The patient has been followed-up for 12 months: no side effect was observed during or post-treatment. Eventually, he achieved an SVR12 accompanied by complete clinical remission of vasculitis, while the BVAS re-assessment score was 0. Furthermore, he achieved laboratory clearance of cryoglobulins while his renal function significantly improved (eGFR: 43 ml/min). Thus, our patient achieved complete clinical and laboratory remission of MCS only by antiviral treatment without additional immunosuppressive therapy. Moreover, liver stiffness re-evaluation has been estimated to be 8.5 kPa, which was compatible with advanced fibrosis (F3), indicating liver fibrosis improvement. In the next nine months after SVR12 achievement, renal function showed further improvement with an estimated eGFR of 61 ml/min and no clinical or laboratory indications of MCS (complete clinical and laboratory response). The liver fibrosis stage has been stabilized to F3 (Table 1).

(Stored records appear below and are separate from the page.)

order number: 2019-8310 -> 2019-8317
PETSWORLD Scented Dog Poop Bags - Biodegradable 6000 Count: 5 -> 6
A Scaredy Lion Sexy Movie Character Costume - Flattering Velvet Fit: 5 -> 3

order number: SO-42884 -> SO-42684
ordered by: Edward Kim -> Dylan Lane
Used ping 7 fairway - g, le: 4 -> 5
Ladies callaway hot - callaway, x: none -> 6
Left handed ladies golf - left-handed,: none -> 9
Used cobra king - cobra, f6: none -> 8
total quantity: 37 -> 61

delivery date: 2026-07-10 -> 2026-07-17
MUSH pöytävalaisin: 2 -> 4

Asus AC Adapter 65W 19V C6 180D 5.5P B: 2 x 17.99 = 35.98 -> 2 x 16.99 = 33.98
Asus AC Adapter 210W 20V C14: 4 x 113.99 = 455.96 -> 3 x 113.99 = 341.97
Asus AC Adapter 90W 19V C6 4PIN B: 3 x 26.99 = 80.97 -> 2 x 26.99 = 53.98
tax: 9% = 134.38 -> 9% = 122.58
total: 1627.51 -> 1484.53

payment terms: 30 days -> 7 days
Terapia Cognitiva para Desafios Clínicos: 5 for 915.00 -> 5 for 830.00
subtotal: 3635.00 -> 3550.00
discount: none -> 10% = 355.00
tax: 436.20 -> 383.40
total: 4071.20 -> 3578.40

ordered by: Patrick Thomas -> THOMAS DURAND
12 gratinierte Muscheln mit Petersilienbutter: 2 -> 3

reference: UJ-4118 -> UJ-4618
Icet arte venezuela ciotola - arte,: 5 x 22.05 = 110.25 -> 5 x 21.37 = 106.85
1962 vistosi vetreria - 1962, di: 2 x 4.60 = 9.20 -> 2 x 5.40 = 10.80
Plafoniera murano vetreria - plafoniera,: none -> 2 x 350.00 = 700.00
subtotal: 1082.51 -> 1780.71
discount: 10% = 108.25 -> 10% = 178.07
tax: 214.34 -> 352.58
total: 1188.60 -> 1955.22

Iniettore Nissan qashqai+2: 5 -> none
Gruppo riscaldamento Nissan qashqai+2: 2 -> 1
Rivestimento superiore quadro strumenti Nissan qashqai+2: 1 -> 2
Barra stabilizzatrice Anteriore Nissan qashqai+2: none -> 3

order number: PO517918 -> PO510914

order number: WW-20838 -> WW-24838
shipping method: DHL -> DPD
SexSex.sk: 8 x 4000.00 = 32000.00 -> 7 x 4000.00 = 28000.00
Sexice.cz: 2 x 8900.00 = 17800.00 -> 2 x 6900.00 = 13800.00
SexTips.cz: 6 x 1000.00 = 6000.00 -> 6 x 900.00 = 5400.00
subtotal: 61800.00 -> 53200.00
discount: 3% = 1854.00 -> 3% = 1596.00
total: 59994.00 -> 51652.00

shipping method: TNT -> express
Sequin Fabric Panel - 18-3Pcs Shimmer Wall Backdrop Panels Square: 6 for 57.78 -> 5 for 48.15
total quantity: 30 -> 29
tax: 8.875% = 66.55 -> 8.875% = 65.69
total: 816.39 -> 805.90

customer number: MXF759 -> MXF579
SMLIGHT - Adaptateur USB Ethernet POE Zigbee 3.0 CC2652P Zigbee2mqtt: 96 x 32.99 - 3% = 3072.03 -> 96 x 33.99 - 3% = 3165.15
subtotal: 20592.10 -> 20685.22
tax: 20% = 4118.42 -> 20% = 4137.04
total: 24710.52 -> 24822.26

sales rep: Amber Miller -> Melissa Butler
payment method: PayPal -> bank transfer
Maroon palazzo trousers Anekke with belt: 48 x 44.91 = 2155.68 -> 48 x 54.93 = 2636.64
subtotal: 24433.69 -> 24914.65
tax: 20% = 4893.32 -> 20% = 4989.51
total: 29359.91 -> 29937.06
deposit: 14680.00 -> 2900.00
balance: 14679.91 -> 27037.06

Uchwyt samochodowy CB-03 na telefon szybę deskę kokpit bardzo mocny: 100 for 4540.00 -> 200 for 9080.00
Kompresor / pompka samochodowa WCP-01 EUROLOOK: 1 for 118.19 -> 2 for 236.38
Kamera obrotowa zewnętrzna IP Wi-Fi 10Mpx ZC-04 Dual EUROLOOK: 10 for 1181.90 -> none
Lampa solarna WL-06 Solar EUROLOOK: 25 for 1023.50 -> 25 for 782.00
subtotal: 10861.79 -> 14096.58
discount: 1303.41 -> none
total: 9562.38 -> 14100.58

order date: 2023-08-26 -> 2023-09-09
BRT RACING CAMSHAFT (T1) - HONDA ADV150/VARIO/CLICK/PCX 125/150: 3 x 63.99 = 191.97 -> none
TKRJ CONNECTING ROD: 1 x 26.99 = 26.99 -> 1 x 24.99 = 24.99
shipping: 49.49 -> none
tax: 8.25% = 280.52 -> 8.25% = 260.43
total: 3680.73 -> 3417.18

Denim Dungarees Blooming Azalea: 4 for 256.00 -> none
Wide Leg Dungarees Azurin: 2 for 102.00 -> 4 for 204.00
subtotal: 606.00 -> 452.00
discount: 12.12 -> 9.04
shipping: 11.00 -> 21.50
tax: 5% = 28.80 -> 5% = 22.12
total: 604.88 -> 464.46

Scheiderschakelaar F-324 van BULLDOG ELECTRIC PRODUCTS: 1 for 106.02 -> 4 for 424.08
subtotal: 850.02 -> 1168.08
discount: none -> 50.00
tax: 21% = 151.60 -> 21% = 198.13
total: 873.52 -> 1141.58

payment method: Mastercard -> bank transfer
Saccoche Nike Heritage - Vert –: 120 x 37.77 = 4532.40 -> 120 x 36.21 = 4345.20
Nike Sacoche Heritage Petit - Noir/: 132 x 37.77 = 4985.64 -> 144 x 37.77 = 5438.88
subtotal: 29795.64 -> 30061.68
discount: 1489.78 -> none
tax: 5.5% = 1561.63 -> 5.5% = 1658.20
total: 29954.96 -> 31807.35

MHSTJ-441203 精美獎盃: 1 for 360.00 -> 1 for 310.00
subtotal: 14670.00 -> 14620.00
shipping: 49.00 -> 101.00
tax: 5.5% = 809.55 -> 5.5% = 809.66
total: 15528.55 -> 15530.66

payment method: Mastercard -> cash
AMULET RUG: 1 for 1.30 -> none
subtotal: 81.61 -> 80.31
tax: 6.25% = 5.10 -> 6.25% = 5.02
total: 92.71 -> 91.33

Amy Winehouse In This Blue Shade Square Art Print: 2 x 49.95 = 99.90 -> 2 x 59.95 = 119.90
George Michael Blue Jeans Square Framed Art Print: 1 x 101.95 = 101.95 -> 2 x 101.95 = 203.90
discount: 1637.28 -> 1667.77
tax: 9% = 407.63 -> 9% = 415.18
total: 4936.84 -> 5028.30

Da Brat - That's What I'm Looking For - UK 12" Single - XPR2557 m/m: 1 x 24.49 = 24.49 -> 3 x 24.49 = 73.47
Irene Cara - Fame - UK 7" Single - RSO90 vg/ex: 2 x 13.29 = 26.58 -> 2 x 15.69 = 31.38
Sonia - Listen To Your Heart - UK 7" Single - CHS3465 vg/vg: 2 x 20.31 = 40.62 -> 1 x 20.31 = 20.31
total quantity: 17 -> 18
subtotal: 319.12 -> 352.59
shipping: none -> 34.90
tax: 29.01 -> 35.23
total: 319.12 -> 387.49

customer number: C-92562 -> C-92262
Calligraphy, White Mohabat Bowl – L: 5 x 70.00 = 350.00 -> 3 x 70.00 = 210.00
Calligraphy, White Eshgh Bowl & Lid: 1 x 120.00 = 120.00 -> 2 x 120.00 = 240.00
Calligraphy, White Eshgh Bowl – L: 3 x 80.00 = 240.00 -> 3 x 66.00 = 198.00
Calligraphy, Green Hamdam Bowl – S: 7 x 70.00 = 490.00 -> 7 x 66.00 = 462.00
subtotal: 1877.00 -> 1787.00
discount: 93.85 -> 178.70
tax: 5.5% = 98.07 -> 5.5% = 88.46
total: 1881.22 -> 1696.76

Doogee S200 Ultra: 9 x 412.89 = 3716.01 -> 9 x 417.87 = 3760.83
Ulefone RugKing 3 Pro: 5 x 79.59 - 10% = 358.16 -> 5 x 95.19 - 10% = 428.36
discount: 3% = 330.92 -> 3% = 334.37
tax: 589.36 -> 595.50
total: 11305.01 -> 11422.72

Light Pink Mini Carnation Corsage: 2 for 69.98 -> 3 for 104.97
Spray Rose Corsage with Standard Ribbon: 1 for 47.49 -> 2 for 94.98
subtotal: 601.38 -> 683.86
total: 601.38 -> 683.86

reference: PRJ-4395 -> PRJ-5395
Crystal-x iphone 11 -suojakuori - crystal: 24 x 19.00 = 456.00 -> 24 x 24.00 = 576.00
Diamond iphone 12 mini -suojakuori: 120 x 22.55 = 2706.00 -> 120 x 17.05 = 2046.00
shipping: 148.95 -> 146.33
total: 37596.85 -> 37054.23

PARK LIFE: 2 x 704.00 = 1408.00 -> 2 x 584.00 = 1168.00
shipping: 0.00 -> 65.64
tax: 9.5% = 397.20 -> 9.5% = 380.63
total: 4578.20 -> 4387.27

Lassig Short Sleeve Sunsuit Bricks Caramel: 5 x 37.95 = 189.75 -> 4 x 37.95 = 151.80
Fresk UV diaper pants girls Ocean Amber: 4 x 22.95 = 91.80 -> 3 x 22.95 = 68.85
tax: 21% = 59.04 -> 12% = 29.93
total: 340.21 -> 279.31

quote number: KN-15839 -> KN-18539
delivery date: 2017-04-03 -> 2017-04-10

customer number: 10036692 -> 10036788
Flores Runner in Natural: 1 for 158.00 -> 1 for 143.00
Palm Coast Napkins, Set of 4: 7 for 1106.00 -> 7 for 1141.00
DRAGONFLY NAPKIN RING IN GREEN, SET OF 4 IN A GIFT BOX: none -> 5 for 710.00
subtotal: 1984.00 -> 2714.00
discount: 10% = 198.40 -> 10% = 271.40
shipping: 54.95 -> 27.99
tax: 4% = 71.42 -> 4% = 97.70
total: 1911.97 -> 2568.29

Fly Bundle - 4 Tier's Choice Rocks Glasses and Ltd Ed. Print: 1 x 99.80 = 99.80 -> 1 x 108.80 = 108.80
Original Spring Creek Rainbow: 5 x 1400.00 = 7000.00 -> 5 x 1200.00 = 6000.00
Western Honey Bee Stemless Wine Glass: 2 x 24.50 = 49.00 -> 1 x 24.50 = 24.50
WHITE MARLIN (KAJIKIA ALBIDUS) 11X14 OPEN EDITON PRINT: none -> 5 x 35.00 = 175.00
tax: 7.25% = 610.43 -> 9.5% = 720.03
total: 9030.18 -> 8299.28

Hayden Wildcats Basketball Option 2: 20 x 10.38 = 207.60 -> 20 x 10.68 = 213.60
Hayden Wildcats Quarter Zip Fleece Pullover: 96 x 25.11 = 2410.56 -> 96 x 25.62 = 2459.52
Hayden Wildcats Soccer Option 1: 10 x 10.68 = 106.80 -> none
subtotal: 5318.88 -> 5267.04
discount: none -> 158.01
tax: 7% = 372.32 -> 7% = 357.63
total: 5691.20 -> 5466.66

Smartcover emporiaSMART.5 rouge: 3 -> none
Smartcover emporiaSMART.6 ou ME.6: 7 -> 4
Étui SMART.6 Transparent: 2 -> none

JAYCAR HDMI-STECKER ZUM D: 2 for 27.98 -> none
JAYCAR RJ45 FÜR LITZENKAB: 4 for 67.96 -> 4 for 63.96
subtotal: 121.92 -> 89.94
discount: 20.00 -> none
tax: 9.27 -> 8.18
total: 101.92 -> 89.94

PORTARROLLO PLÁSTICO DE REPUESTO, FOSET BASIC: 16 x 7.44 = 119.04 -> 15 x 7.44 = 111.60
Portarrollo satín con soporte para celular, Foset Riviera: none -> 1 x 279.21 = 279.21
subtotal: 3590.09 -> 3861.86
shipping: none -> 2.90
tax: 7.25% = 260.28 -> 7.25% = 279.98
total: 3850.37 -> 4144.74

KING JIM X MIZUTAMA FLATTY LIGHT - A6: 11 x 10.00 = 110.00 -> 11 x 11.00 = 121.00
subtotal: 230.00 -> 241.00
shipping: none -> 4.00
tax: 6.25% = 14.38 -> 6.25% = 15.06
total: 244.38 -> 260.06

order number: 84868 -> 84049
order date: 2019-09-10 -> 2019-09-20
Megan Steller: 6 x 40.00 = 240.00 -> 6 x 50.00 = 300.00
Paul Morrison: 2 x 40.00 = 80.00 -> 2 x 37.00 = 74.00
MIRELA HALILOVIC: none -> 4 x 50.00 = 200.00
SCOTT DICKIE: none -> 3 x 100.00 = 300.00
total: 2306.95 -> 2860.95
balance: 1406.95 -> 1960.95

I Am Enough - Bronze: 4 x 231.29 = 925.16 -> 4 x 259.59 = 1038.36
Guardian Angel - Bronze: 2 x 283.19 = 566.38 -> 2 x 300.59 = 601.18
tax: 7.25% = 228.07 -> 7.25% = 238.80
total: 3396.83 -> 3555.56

CHC-MCS vasculitis is a severe and challenging condition with up to 40 % of death in ten years and overall risk of non-Hodgkin’s lymphoma 35 times higher than in the general population6. Serologically, CHC-MCS is characterized by circulating cryoglobulins, hypocomplementemia, and a positive rheumatoid factor. CHC-MC vasculitis can be severe and life-threatening, with an estimated 5-year survival rate of 75 %6. Moreover, the presence of circulating cryoglobulins may be an independent risk factor for nonresponse to antiviral treatment with interferon-based regimens. It has been hypothesized that high levels of inflammatory chemokines or the use of immunosuppression in patients with CHC-MCS have predisposed them to nonresponse to interferon-based therapies that relied on host immune response4. Since late 2013, several novel DAAs have been approved for HCV treatment. These regimens are highly effective with an excellent SVR rate of >90 % and well-tolerated with few side effects7. Although prognosis is variable as the achievement of SVR is not always associated with clinical remission of CHC-MCS, the available data indicate that treatment with DAAs improves extrahepatic manifestations in most of the patients4,8,9. Sofosbuvir (SOF) inhibits the hepatitis C NS5B protein and has a pangenotypic antiviral effect. SOF is considered a back-bone regimen in the treatment of CHC due to its high barrier resistance. However, approximately 80 % of SOF is renally excreted, and its safety has been questioned in patients with severe renal impairment (eGFR <30 ml/min)5. New generation DAAs, including GLE/PIB, offer the opportunity of a shorter course of therapy (8 weeks) for selected patients regardless of genotype with an excellent safety profile and no significant drug interactions10. Moreover, the EXPEDITION-4 trial conducted on patients with stage 4 or 5 chronic kidney disease (CKD) treated with the fixed-dose combination of GLE/PIB for 12 weeks, with an overall SVR of 98 % and no serious adverse events10. To our knowledge, this is the first report to suggest the use of GLE/PIB in CHC-MCS.